WHAT YOU ARE ASKED TO DO -> Across the entries below, please work out how many lines contain the string "Herbata" and give only the number.

THE INPUT ->
+---+
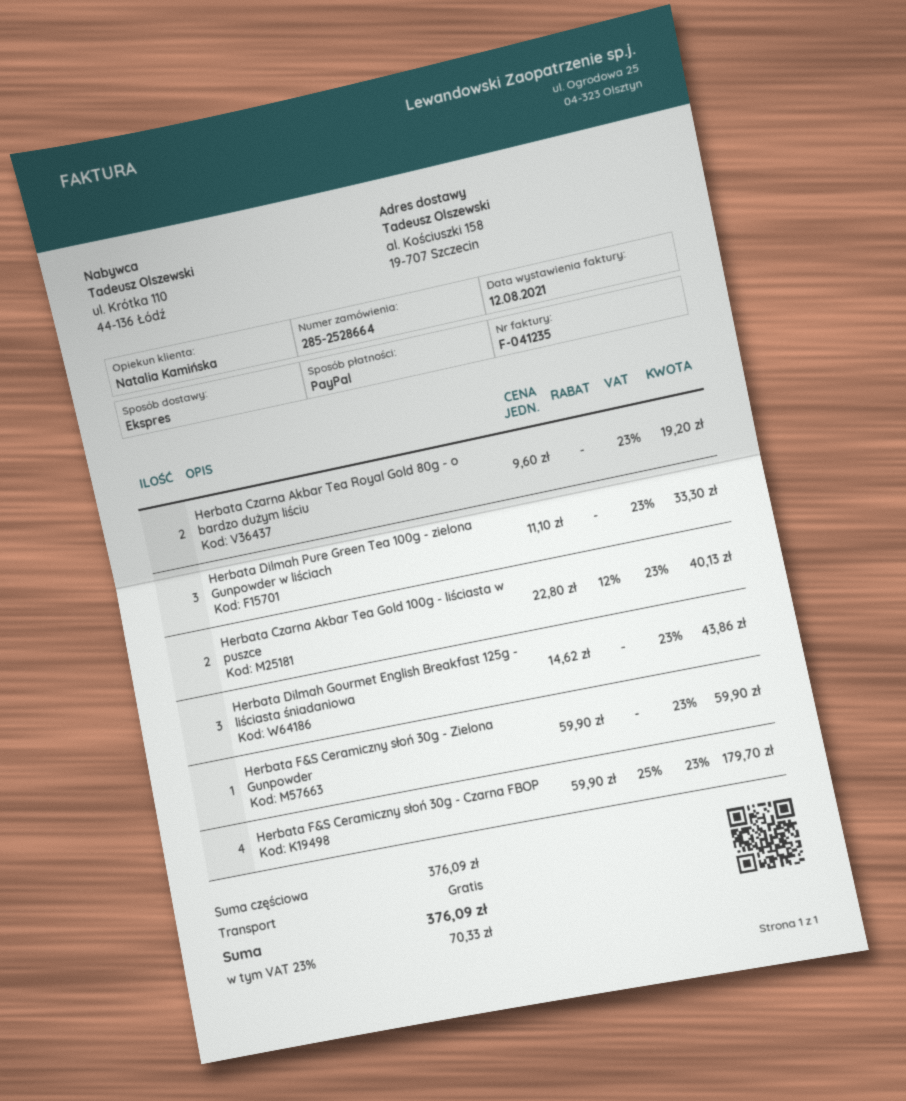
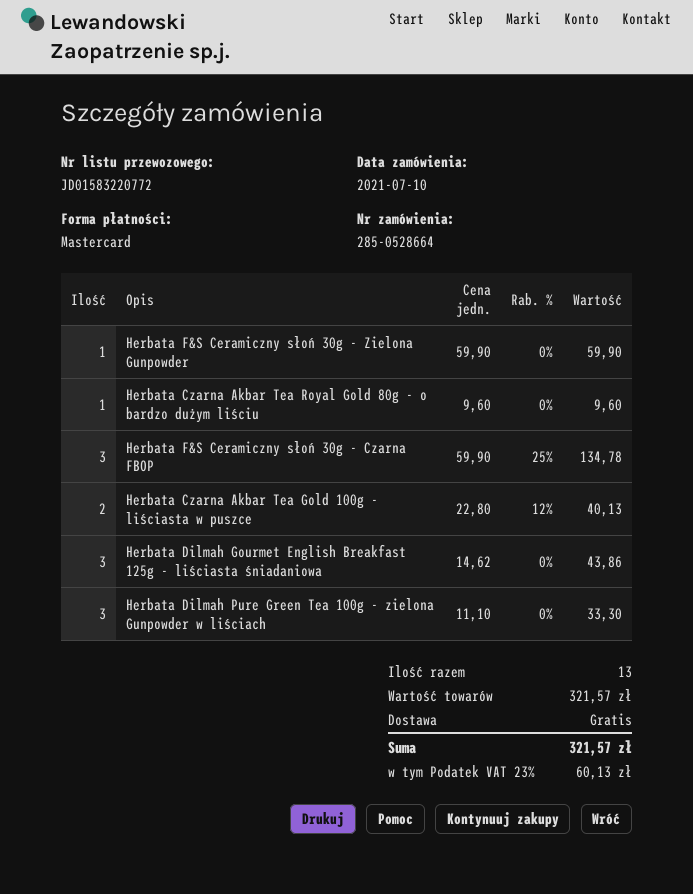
order number: 285-2528664 -> 285-0528664
payment method: PayPal -> Mastercard
Herbata Czarna Akbar Tea Royal Gold 80g - o bardzo dużym liściu: 2 x 9.60 = 19.20 -> 1 x 9.60 = 9.60
Herbata F&S Ceramiczny słoń 30g - Czarna FBOP: 4 x 59.90 - 25% = 179.70 -> 3 x 59.90 - 25% = 134.78
subtotal: 376.09 -> 321.57
tax: 23% = 70.33 -> 23% = 60.13
total: 376.09 -> 321.57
+---+
TASK ANSWER -> 2